A Toyota Tacoma with flashing lights sits among vehicles worth an estimated $3.2 million, at Port Everglades after they were seized by Homeland Security Investigations, Wednesday, July 8, 2020, in Fort Lauderdale, Fla. The vehicles were to be smuggled to Venezuela in violation of U.S. export laws and sanctions against the socialist Venezuelan Government.
FORT LAUDERDALE, Fla. (AP) — Federal investigators said Wednesday they have seized 81 vehicles worth an estimated $3.2 million that were bound for Venezuela as part of a smuggling ring operated for wealthy and politically connected people.
Anthony Salisbury, chief of the Miami Homeland Security Investigations office, said the vehicles were to be smuggled in violation of U.S. export laws and sanctions against the socialist Venezuelan government,
“This is all part of an ongoing effort to combat foreign public corruption and in particular for public corruption in Venezuela and the laundering and the fleecing of the Venezuelan people’s wealth and the stealing of the Venezuelan wealth from the national treasury for the gain of a few politically exploited, exposed people, kleptocrats and their associates,” Salisbury said.
According to Salisbury, many of the vehicles are linked to Venezuelans already facing indictments in the U.S., including billionaire Raul Gorrin. Gorrin is a government-connected media magnate wanted in the U.S. for allegedly masterminding a graft network that stole $2.4 billion from state coffers through fraudulent currency deals with Venezuela’s oil monopoly.
Gorrín did not immediately respond to a request for comment.

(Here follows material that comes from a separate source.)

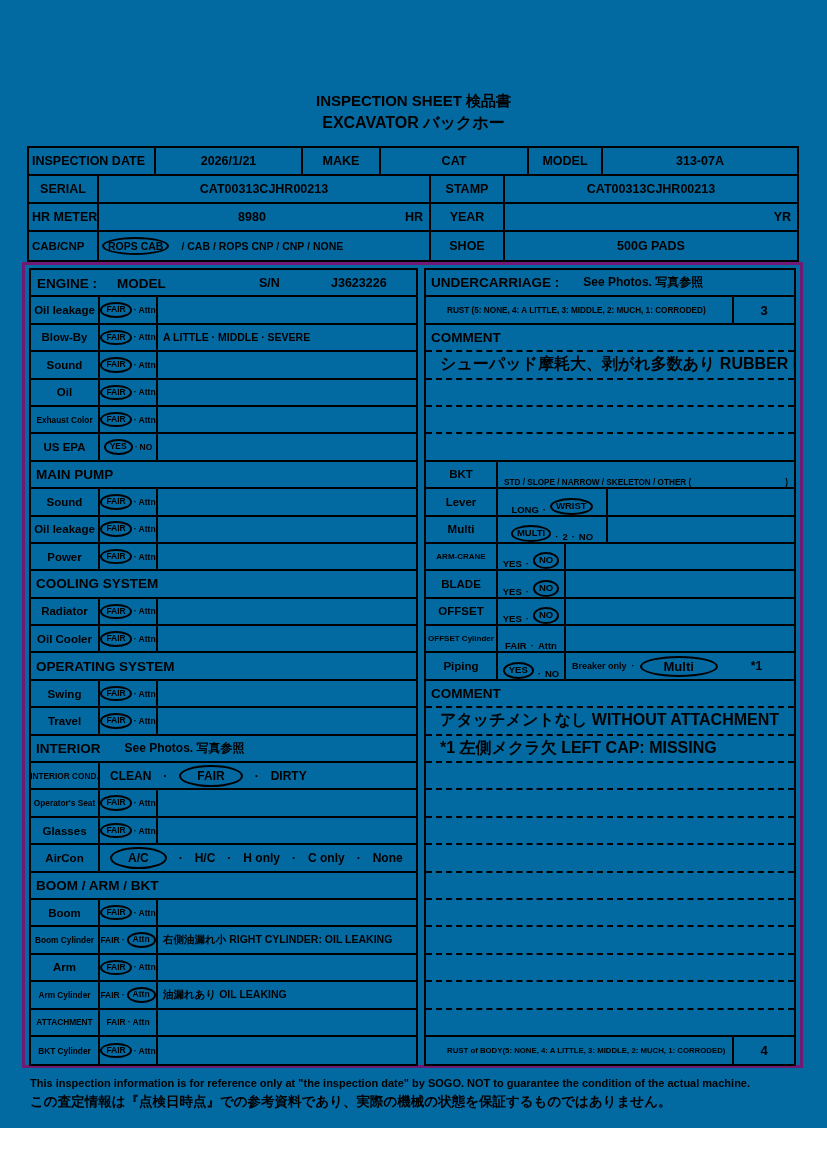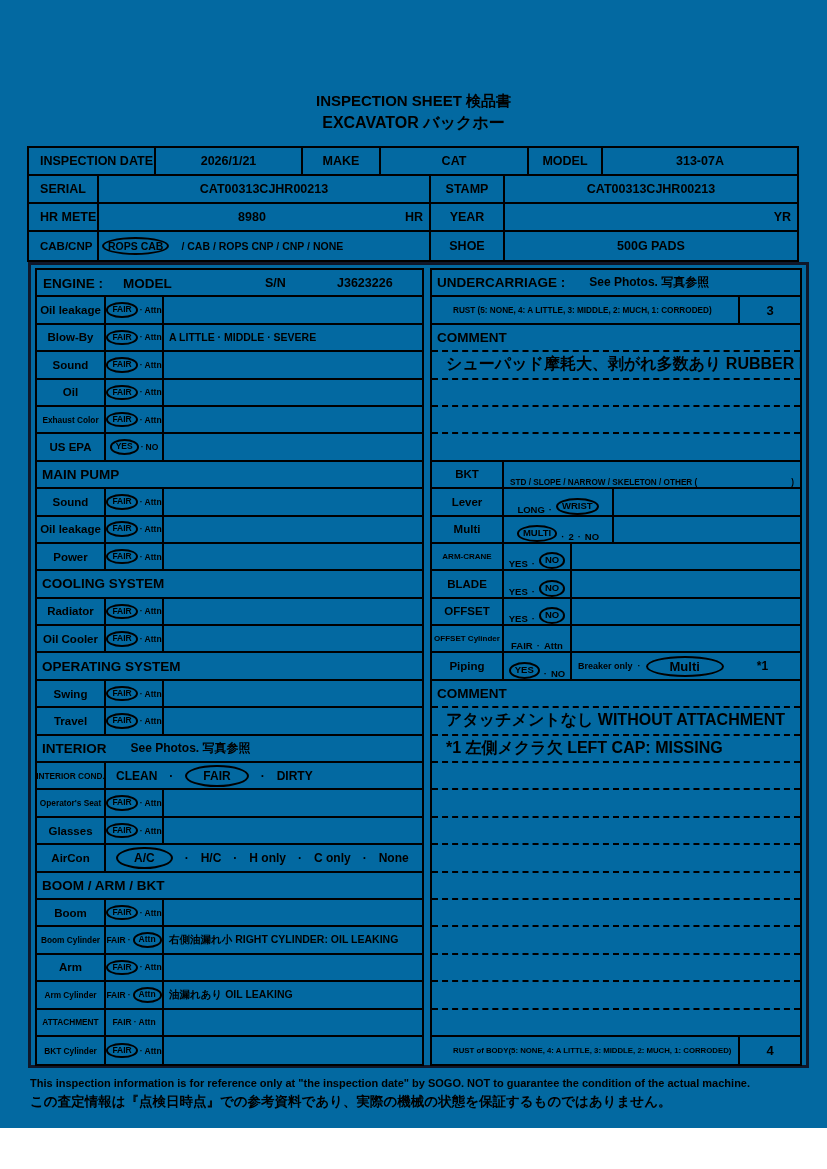"INSPECTION DATE" .hcell.lft { padding-left: 11px -> 3px }
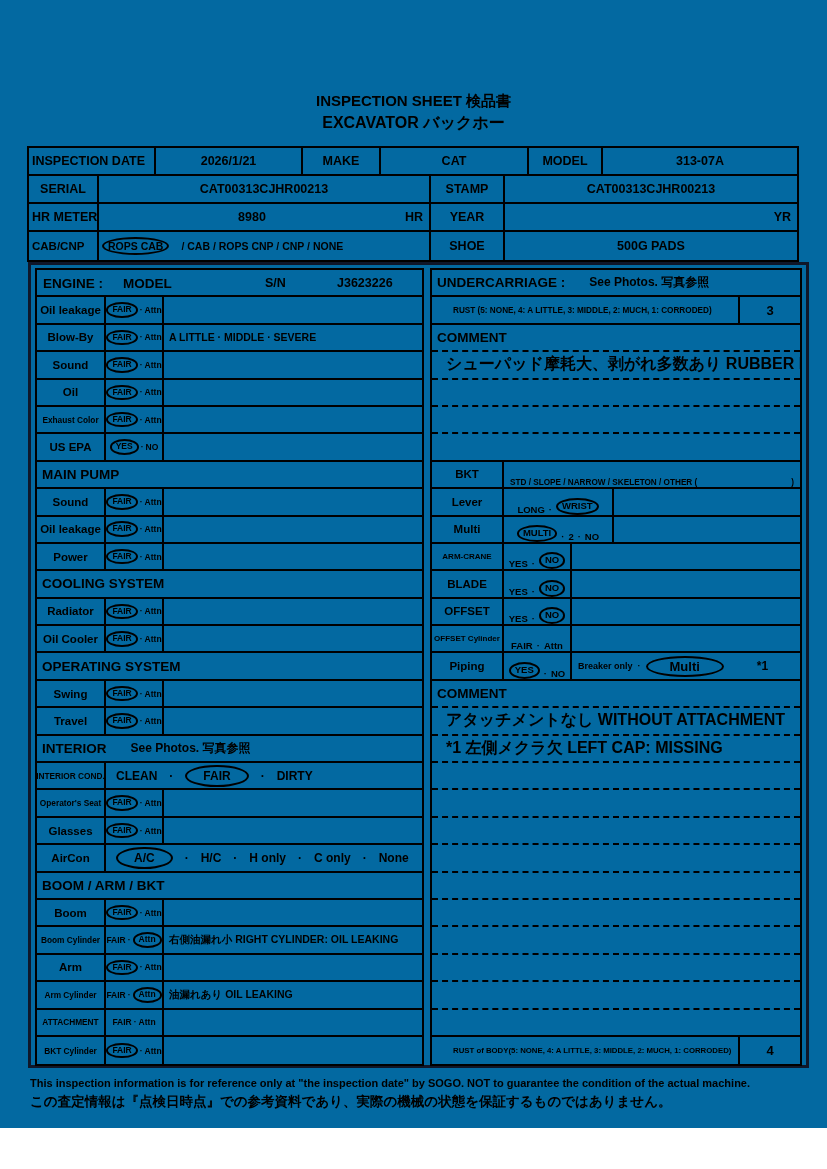"ENGINE :" .main { border: 3px solid #0f172a -> 3px solid #701a75; margin-left: 6px -> none }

A former resident of Miami, Gorrin was involved last year in a furtive effort to bridge differences with the Trump administration by brokering a potential soft exit for Venezuelan President Nicolas Maduro in exchange for sanctions relief. As part of the effort, he traveled to Washington and managed to get his photo taken shaking hands with Vice President Mike Pence.
No charges have been brought in relation to the seized vehicles, which were on display Wednesday at Port Everglades in Fort Lauderdale. Many of them are equipped with police packages, such as flashing lights and sirens, officials said.
Salisbury said the overall scheme is much larger, calling the seized vehicles “the tip of the iceberg, or a drop in the bucket for what we’ve started to identify for this illegal exploitation scam.”
Since 2017, Salisbury said HSI and federal prosecutors have seized more than $450 million in bank accounts as well as yachts, luxury properties, horses and other assets linked to Venezuelans charged with money-laundering in the U.S. and elsewhere.